The client sends a service request once a secure transport layer
connection has been established. A second service request is sent
after user authentication is complete. This allows new protocols to
be defined and coexist with the protocols listed above.
The connection protocol provides channels that can be used for a wide
range of purposes. Standard methods are provided for setting up
secure interactive shell sessions and for forwarding ("tunneling")
arbitrary TCP/IP ports and X11 connections.
2. Contributors
The major original contributors of this set of documents have been:
Tatu Ylonen, Tero Kivinen, Timo J. Rinne, Sami Lehtinen (all of SSH
Communications Security Corp), and Markku-Juhani O. Saarinen
(University of Jyvaskyla).
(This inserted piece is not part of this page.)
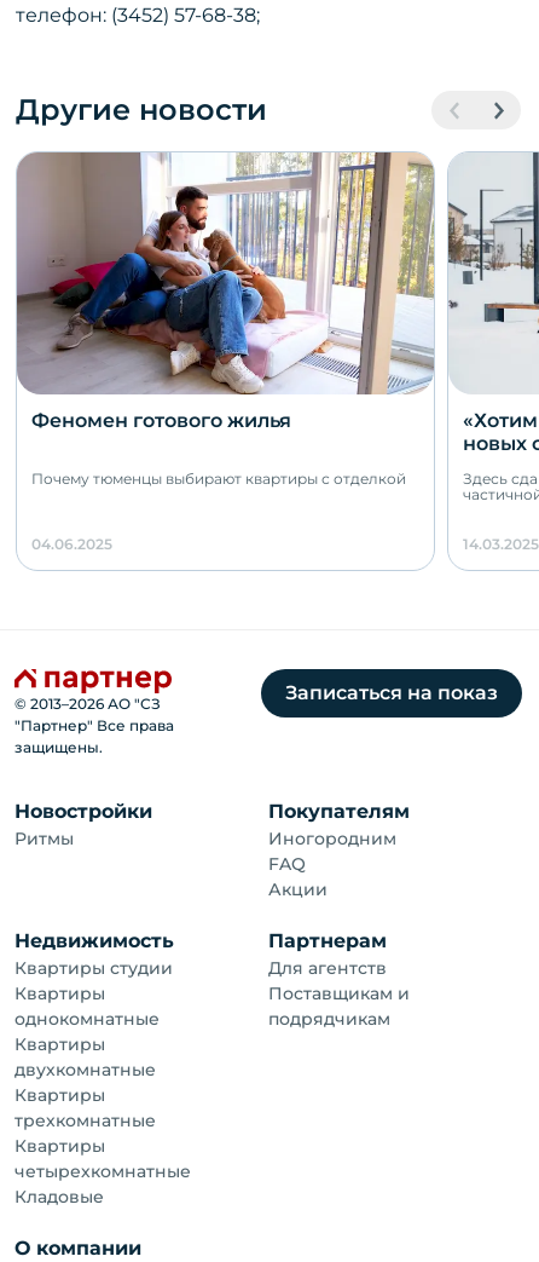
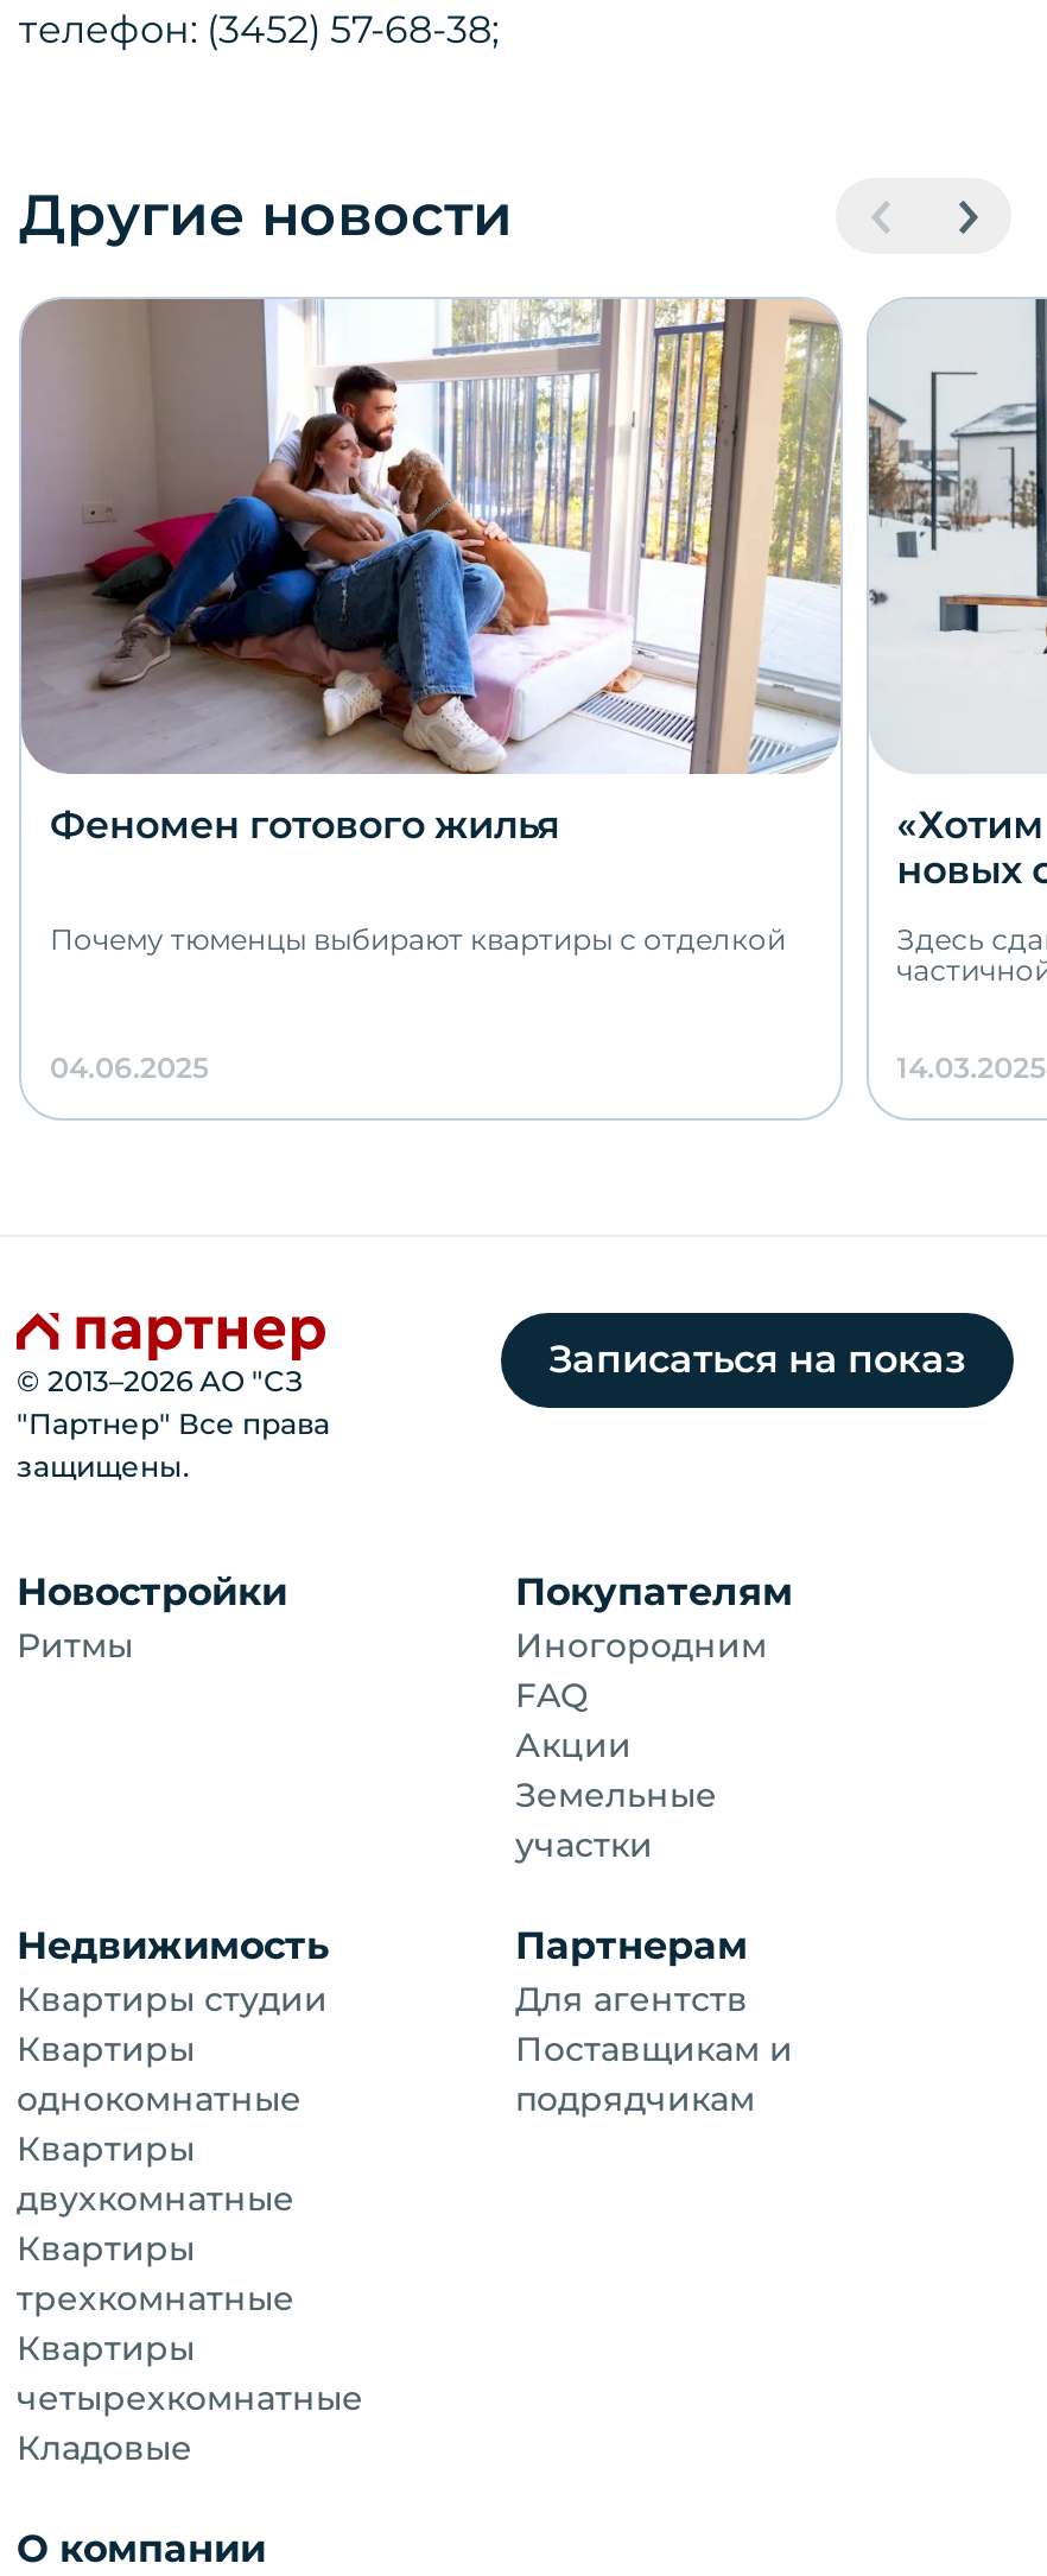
none -> [515,1774,717,1866] Земельные | участки

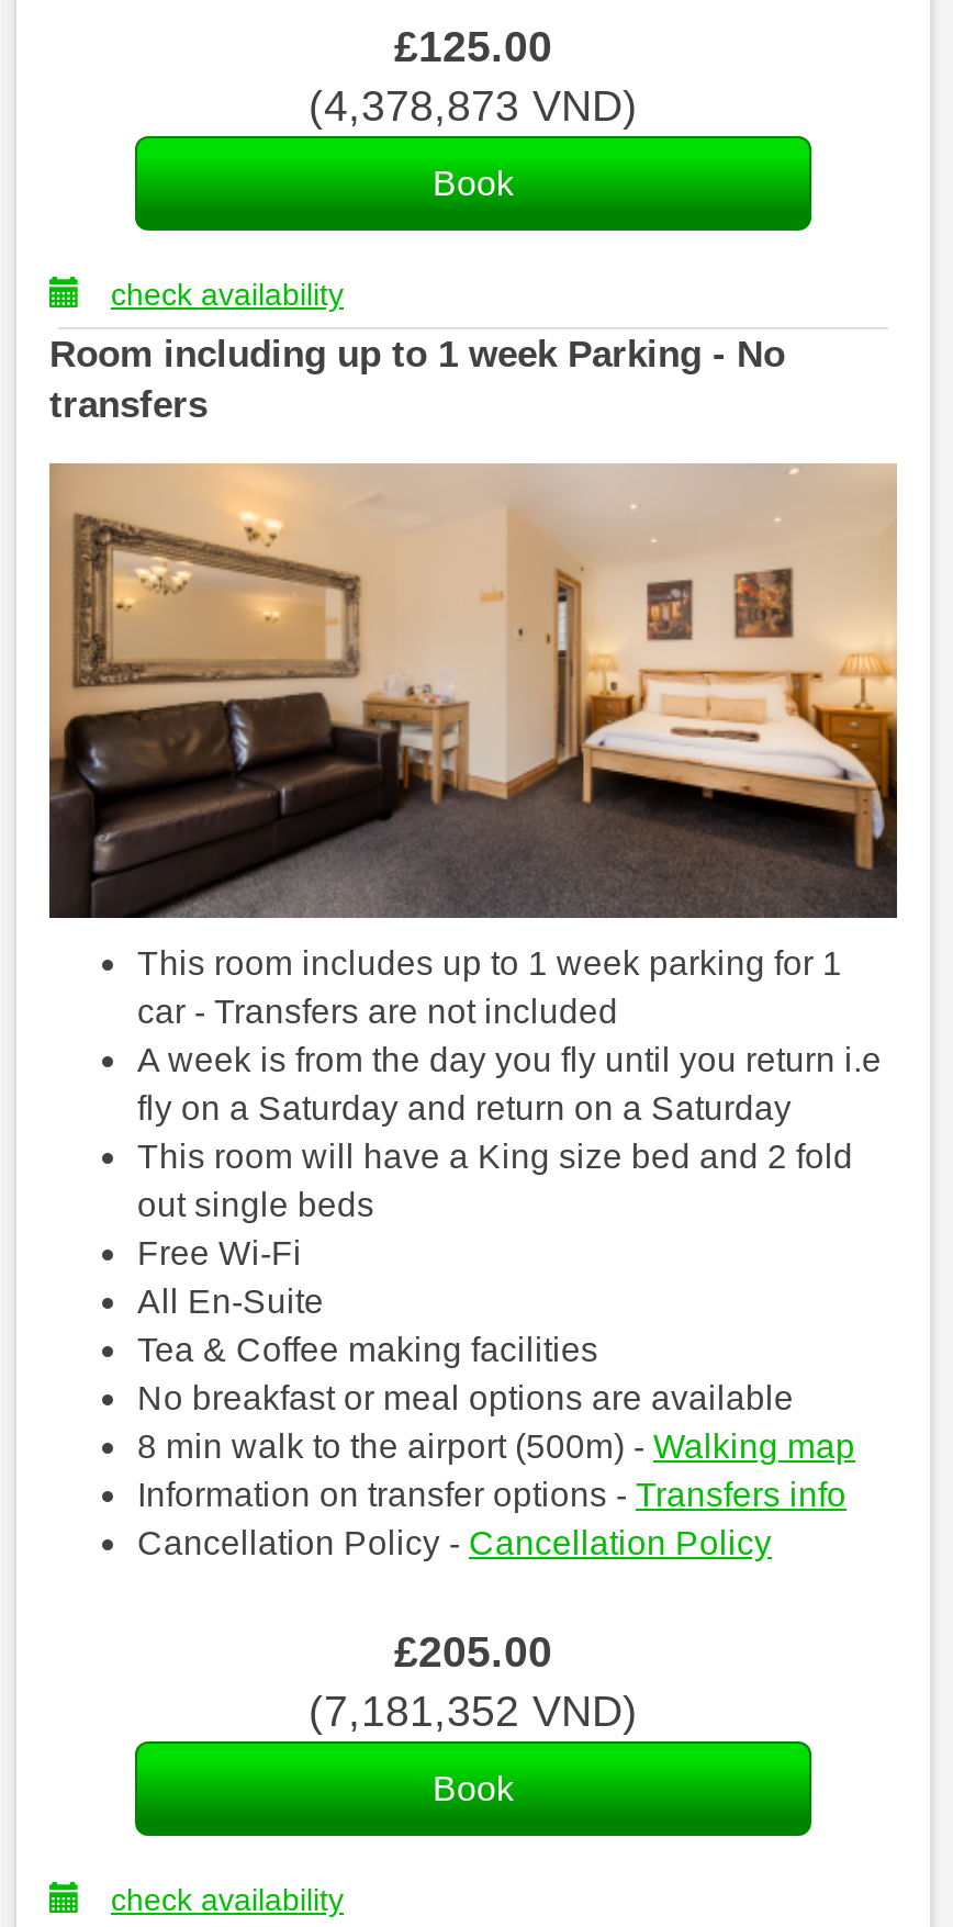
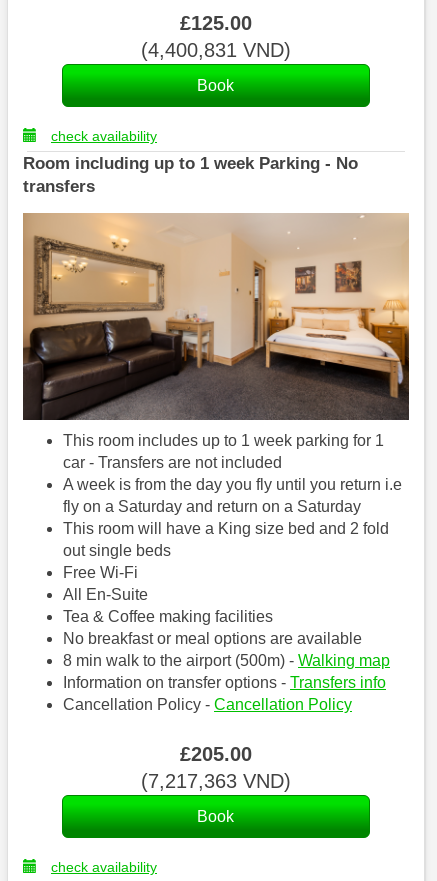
[309,82,638,130] (4,378,873 VND) -> [141,39,291,61] (4,400,831 VND)
[309,1686,638,1734] (7,181,352 VND) -> [141,770,291,792] (7,217,363 VND)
Darren Moffat was the original editor of
this set of documents and also made very substantial contributions.
Many people contributed to the development of this document over the
years. People who should be acknowledged include Mats Andersson, Ben
Harris, Bill Sommerfeld, Brent McClure, Niels Moller, Damien Miller,
Derek Fawcus, Frank Cusack, Heikki Nousiainen, Jakob Schlyter, Jeff
Van Dyke, Jeffrey Altman, Jeffrey Hutzelman, Jon Bright, Joseph
Galbraith, Ken Hornstein, Markus Friedl, Martin Forssen, Nicolas
Williams, Niels Provos, Perry Metzger, Peter Gutmann, Simon
Josefsson, Simon Tatham, Wei Dai, Denis Bider, der Mouse, and
Tadayoshi Kohno. Listing their names here does not mean that they
endorse this document, but that they have contributed to it.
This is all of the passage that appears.